Whether the outer metallic braid of the mains incomer is covered by an insulated layer (Polyethylene or Bitumen), it remains the case that the actual location of the earth-tie is at the substation transformer.

Thanks.  I know and can see that the tie from earth to neutral is at the local substation transformer.   

However its not this that matters for safety, its the tie from the customer protective earth to actual earth.  The point at which the customer earth is connected to actual earth will surely depend on the insulation of the incomer.  If the incomer is insulated throughout its entire length (including any joints) and therefore the tie is is also at the substation transformer but the fault current isnt via the neutral, what is to prevent a situation (when the grid is connected) where the metallic braid has an interruption (eg at a joint) and thus the supply, but not the earth, remains connected?  You would have no way of knowing this.  Obviously this wont happen if the cable is cut, but if it corrodes or something disrupts continuity at a joint - what then?
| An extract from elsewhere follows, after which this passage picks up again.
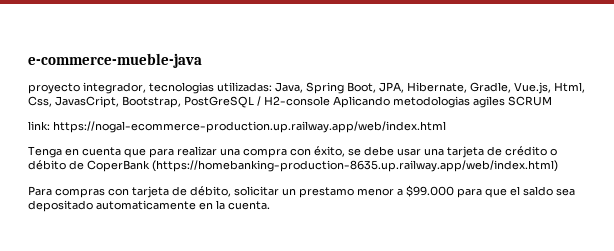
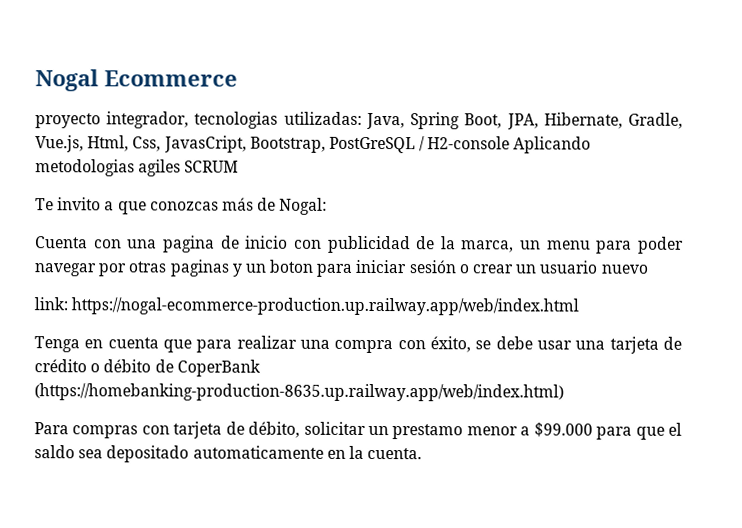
- e-commerce-mueble-java
+ Nogal Ecommerce
+ Te invito a que conozcas más de Nogal:
+ Cuenta con una pagina de inicio con publicidad de la marca, un menu para poder navegar por otras paginas y un boton para iniciar sesión o crear un usuario nuevo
And also in this case what is the material difference between TN-S and TN-C-S and is either actually ever satisfactory?  Something still isn't quite making sense.

I dont disagree, btw, with your comments on the weakness of the current arrangement, (but both are easily fixed), however I have now developed an interest in getting to the bottom of understanding this.  Dont feel obliged to answer!

 

 


This post was modified 2 months ago by JamesPa

4kW peak of solar PV since 2011; EV and a 1930s house which has been partially renovated to improve its efficiency. 7kW Vaillant heat pump.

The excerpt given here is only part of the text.